For many that are making the pilgrimage to Plymouth, they are doing it to see Plymouth Rock or to learn about the Plymouth colony. As a part of this you have to take the time to experience the Plimoth Plantation and sites while visiting.
We took the time to go to the Plimoth Plantation while we were in Plymouth and we were very glad that we did. We had the chance to visit this with my friend Drew Bennett from Benspark.com and his family. My youngest daughter and his have been pen pals for a few months now and this was the first time that they met in person and they became fast friends quickly!
We decided to arrive at the Plimoth Plantation right when it opened as we had heard that it could get busy and seeing the size of the parking lot I can bet that it does. When we arrived there were not a lot of guests yet so we were able to go right in.

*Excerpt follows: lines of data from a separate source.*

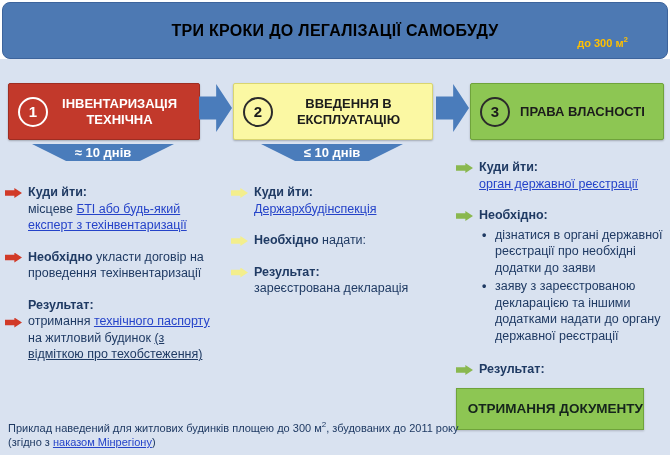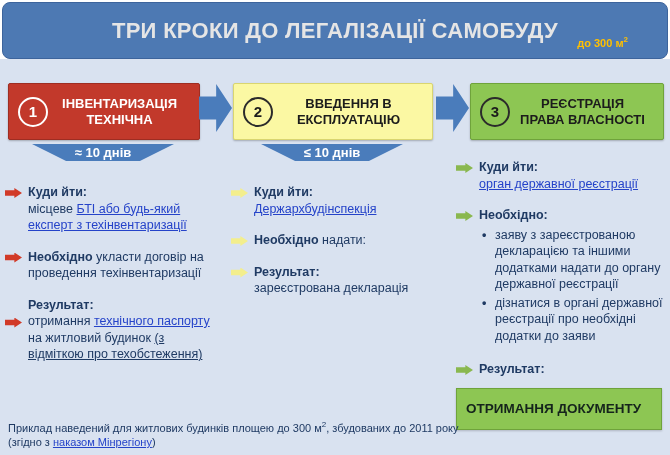--- a/index.html
+++ b/index.html
@@ -10,21 +10,21 @@
     -webkit-font-smoothing:antialiased;
   }
   
   .header-bar{
     position:absolute;left:2px;top:2px;width:664px;height:55px;
     background:var(--header-bg,#4d79b3);
     border:1px solid #3d649c;border-radius:8px;
     display:flex;align-items:center;justify-content:center;
   }
   .header-title{
-    color:#e5e5e5;font-weight:bold;font-size:22px;letter-spacing:.3px;
+    color:#000000;font-weight:bold;font-size:16px;letter-spacing:.3px;
   }
   .header-note{
     position:absolute;right:39px;bottom:9px;
     color:var(--gold,#ffc000);font-weight:bold;font-size:11px;
   }
   .header-note sup{font-size:8px;}
   
   .content{
     position:absolute;left:0;top:59px;width:670px;height:396px;
     background:var(--content-bg,#d9e2f0);
@@ -86,21 +86,21 @@
   a.lnk.b{font-weight:normal;}
   .u{text-decoration:underline;}
   
   .subs{margin:3px 0 0 0;padding:0;list-style:none;}
   .subs li{position:relative;padding-left:16px;margin-bottom:2px;}
   .subs li::before{content:"•";position:absolute;left:3px;top:0;color:var(--navy,#1f3a63);font-weight:bold;}
   
   .result-box{
     margin-top:10px;width:186px;
     background:var(--green,#8dc653);border:1px solid #6fa33b;
-    padding:12px 9px;text-align:left;
+    padding:12px 0;text-align:right;
     font-weight:bold;font-size:13.5px;color:#15241c;line-height:1.25;
     box-shadow:0 1px 2px rgba(0,0,0,.2);
   }
   
   .footer{
     position:absolute;left:8px;bottom:5px;width:600px;
     font-size:11px;color:var(--navy,#1f3a63);line-height:1.35;
   }
   .footer sup{font-size:8px;}
 </style>
@@ -126,21 +126,20 @@
     <div class="step-num">2</div>
     <div class="step-title">
       <div>ВВЕДЕННЯ В</div>
       <div>ЕКСПЛУАТАЦІЮ</div>
     </div>
   </div>
   <div class="flow-arrow arrow2"></div>
   <div class="step-box step3">
     <div class="step-num">3</div>
     <div class="step-title">
-      <div>РЕЄСТРАЦІЯ</div>
       <div>ПРАВА ВЛАСНОСТІ</div>
     </div>
   </div>
 
   <div class="duration dur1">≈ 10 днів</div>
   <div class="duration dur2">≤ 10 днів</div>
 
   <div class="col col1">
     <div class="bullet-item">
       <span class="bullet-arrow red"></span>
@@ -193,22 +192,22 @@
       <div class="bullet-text">
         <div class="b">Куди йти:</div>
         <a class="lnk b">орган державної реєстрації</a>
       </div>
     </div>
     <div class="bullet-item">
       <span class="bullet-arrow grn"></span>
       <div class="bullet-text">
         <div class="b">Необхідно:</div>
         <ul class="subs">
+          <li>дізнатися в органі державної реєстрації про необхідні додатки до заяви</li>
           <li>заяву з зареєстрованою декларацією та іншими додатками надати до органу державної реєстрації</li>
-          <li>дізнатися в органі державної реєстрації про необхідні додатки до заяви</li>
         </ul>
       </div>
     </div>
     <div class="bullet-item" style="margin-bottom:4px;">
       <span class="bullet-arrow grn"></span>
       <div class="bullet-text">
         <div class="b">Результат:</div>
       </div>
     </div>
     <div class="result-box">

The area that the Plimoth Plantation is in is beautiful. Tucked away in a well-established forest, you get transported back in time. You first are able to visit a Wampanoag village and interact with people in period garb that will act and answer all questions that you may have about their life. Know that they will act, react and answer your questions in character, so you have to be wary of this and phrase your questions with care! We learned a ton about life in a Wampanoag village and about what they would have to do in different times of the year to live and survive.
As you leave the Wampanoag village at the Plimoth Plantation you will arrive at the craft house which is a fully-functioning artisan facility that has people showing you traditional craft work from the 17th century. On the day that we were there we saw candle making, pottery, head-dresses being made and rugs on a loom. However, there is a location for bread making too. The artisans are very interactive and are more than willing to interact with you.
You leave the craft facility and enter the Plimoth Plantation 17th century village. You could spend hours in the 17th century village if you chose to do so. The people in the village all have personas that they play to a tee and they do not waiver in their portrayal of the characters. Just like in the Wampanoag village you have to figure out how you want to phrase questions or your answers too. They may ask you where you are from and when you tell them, they may answer that they are not aware of such a village, but that there are so many that are being founded or something else like this.
The Plimoth Plantation is very authentic. We truly appreciated the time and attention that everyone apart of this spent to make this a living experience and we learned a ton about life in the 17th century and the harshness of the land and of living in those times.
I appreciated this more than most as my first ancestors in America came over on one of the first ships to America and was even a member of the church at the Plymouth colony for a number of years. Being able to talk to and experience this gave me some idea of what life would have been like for him and his family.
From the Plimoth Plantation we went to visit the2, the replica ship that gave you an idea of the ship and conditions that the first Pilgrims experienced. We were surprised to see how small the ship was as there were 100 people crammed into the hold where the passengers lived for 70 days. When you see the size of this place you will see why I was surprised that they could have survived the journey. Also, in speaking to one of the people on the ship you learn that they had to eat pre-made food on the ship for 70 days, so no cooking or hot food during all of that time over turbulent seas.
Leaving the Mayflower 2 we walked a short distance to view Plymouth Rock. Unfortunately, it was being worked on by city employees so we could not get too close.
The Plimoth Plantation also has a Grist Mill close to downtown Plymouth that also offers you a very authentic experience too. You can see that this grist mill still is a working mill and you can purchase flour from the mill if you so choose.
If you are going to be visiting Plymouth in the future, you definitely need to make sure to visit the Plimoth Plantation. It is a truly authentic experience that entertains and educates!